▶ [Aim of the exercise] Restate exactly, and only, the lines from the one containing "than 1 device." through the end of the entries, keeping both endpoints.

- Opening Delimiter -

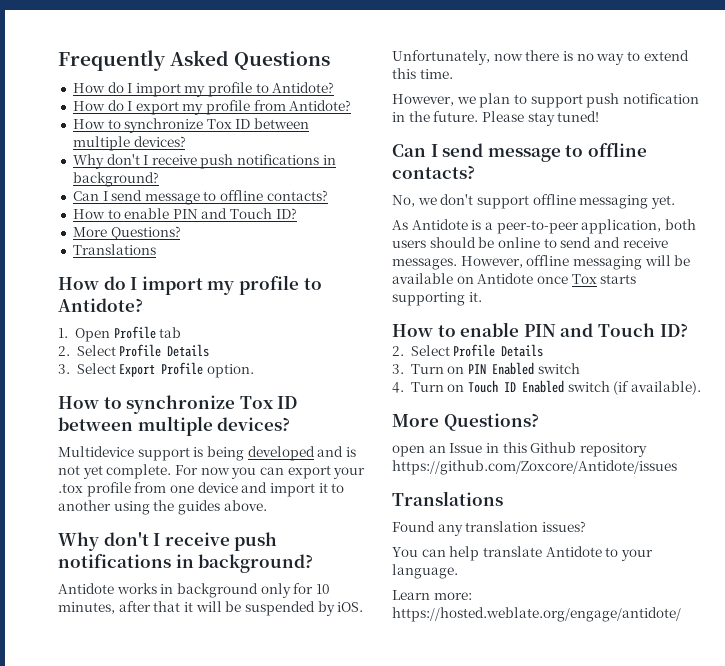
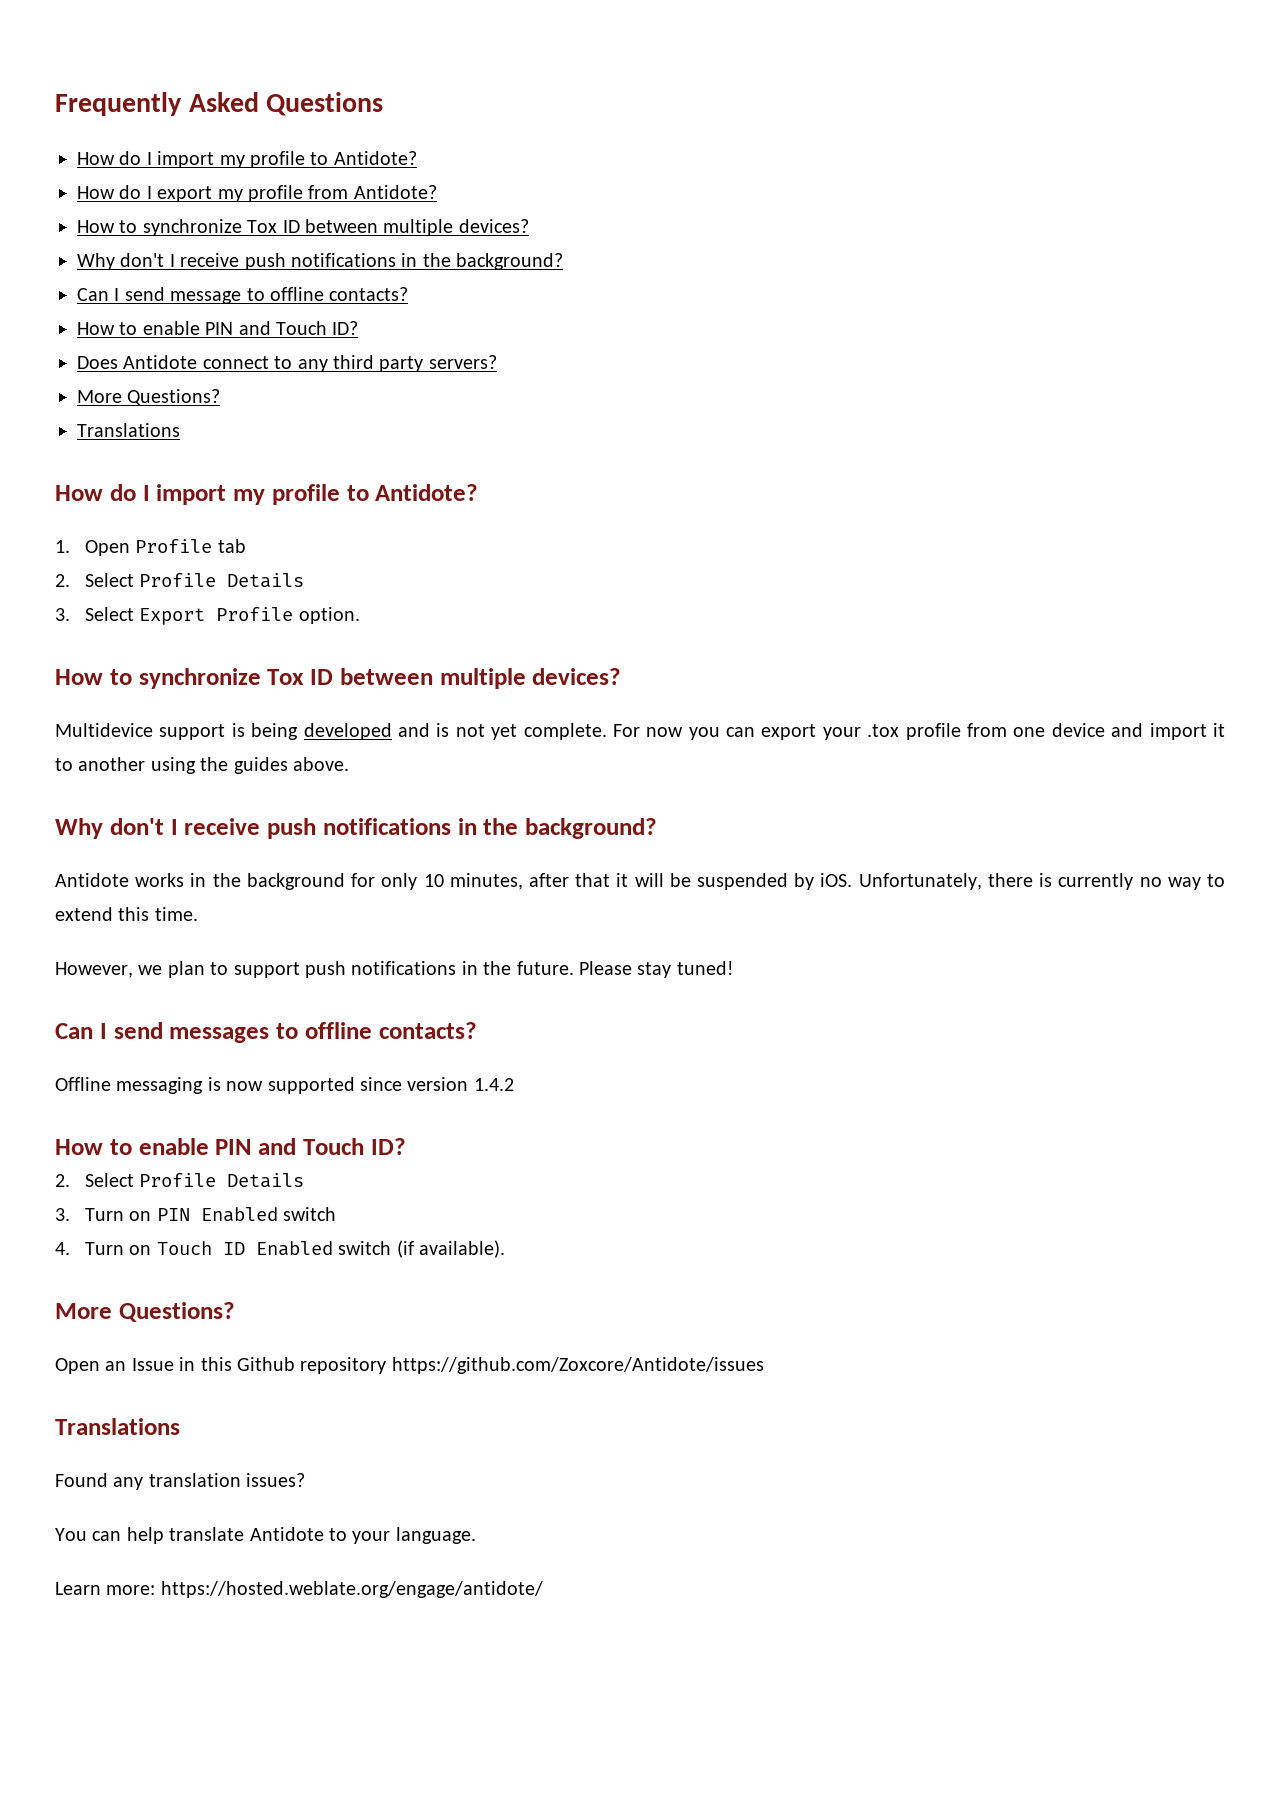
  How do I export my profile from Antidote?
  How to synchronize Tox ID between multiple devices?
- Why don't I receive push notifications in background?
+ Why don't I receive push notifications in the background?
+ Does Antidote connect to any third party servers?
  For now you can export your .tox profile from one device and import it to another using the guides above.
- Why don't I receive push notifications in background?
+ Why don't I receive push notifications in the background?
- Antidote works in background only for 10 minutes, after that it will be suspended by iOS.
+ Antidote works in the background for only 10 minutes, after that it will be suspended by iOS.
- Unfortunately, now there is no way to extend this time.
+ Unfortunately, there is currently no way to extend this time.
- However, we plan to support push notification in the future.
+ However, we plan to support push notifications in the future.
  Please stay tuned!
- Can I send message to offline contacts?
- No, we don't support offline messaging yet.
- As Antidote is a peer-to-peer application, both users should be online to send and receive messages. However, offline messaging will be available on Antidote once Tox starts supporting it.
+ Can I send messages to offline contacts?
+ Offline messaging is now supported since version 1.4.2
- open an Issue in this Github repository https://github.com/Zoxcore/Antidote/issues
+ Open an Issue in this Github repository https://github.com/Zoxcore/Antidote/issues

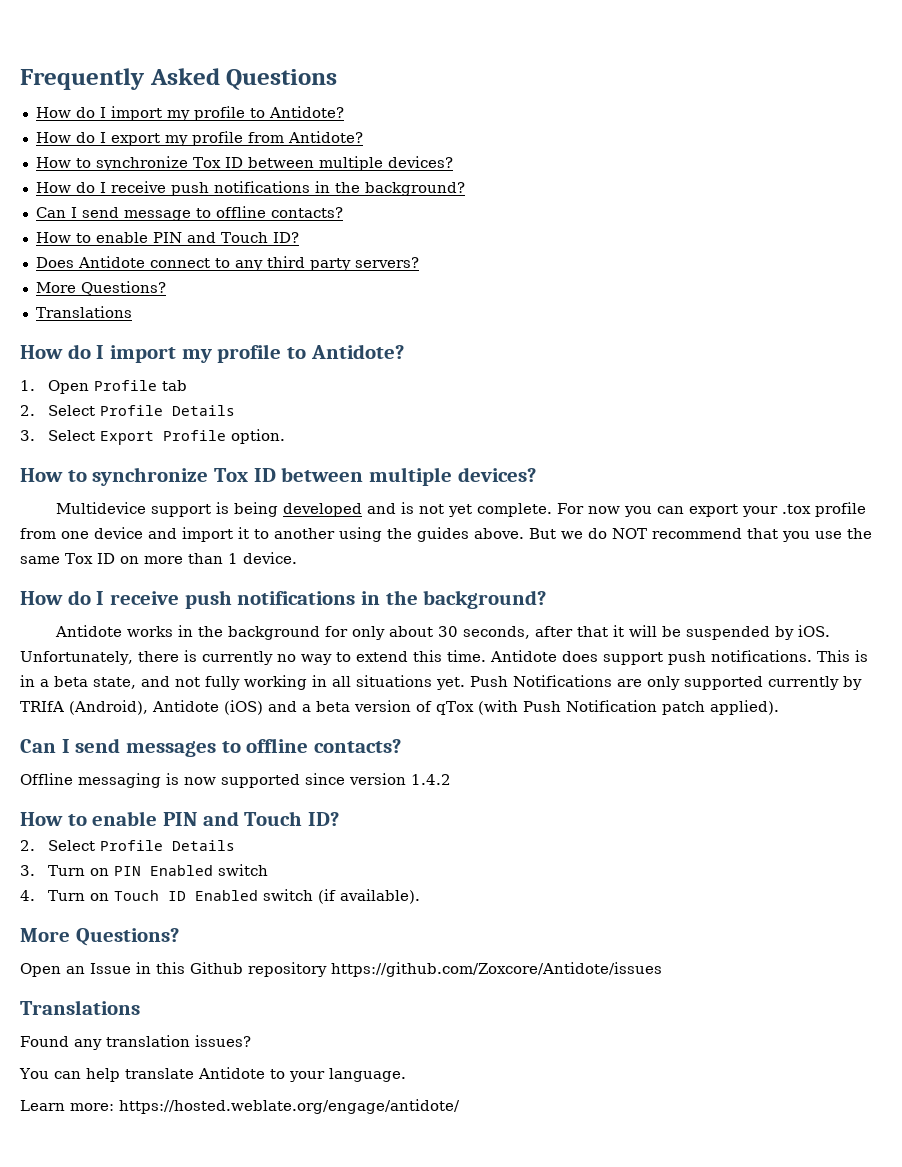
  How do I export my profile from Antidote?
  How to synchronize Tox ID between multiple devices?
- Why don't I receive push notifications in the background?
+ How do I receive push notifications in the background?
- For now you can export your .tox profile from one device and import it to another using the guides above.
- Why don't I receive push notifications in the background?
+ For now you can export your .tox profile from one device and import it to another using the guides above. But we do NOT recommend that you use the same Tox ID on more than 1 device.
+ How do I receive push notifications in the background?
- Antidote works in the background for only 10 minutes, after that it will be suspended by iOS.
+ Antidote works in the background for only about 30 seconds, after that it will be suspended by iOS.
- Unfortunately, there is currently no way to extend this time.
- However, we plan to support push notifications in the future. Please stay tuned!
+ Unfortunately, there is currently no way to extend this time. Antidote does support push notifications. This is in a beta state, and not fully working in all situations yet. Push Notifications are only supported currently by TRIfA (Android), Antidote (iOS) and a beta version of qTox (with Push Notification patch applied).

- Closing Delimiter -

▶ [Reply]
+ For now you can export your .tox profile from one device and import it to another using the guides above. But we do NOT recommend that you use the same Tox ID on more than 1 device.
+ How do I receive push notifications in the background?
- Antidote works in the background for only 10 minutes, after that it will be suspended by iOS.
+ Antidote works in the background for only about 30 seconds, after that it will be suspended by iOS.
- Unfortunately, there is currently no way to extend this time.
- However, we plan to support push notifications in the future. Please stay tuned!
+ Unfortunately, there is currently no way to extend this time. Antidote does support push notifications. This is in a beta state, and not fully working in all situations yet. Push Notifications are only supported currently by TRIfA (Android), Antidote (iOS) and a beta version of qTox (with Push Notification patch applied).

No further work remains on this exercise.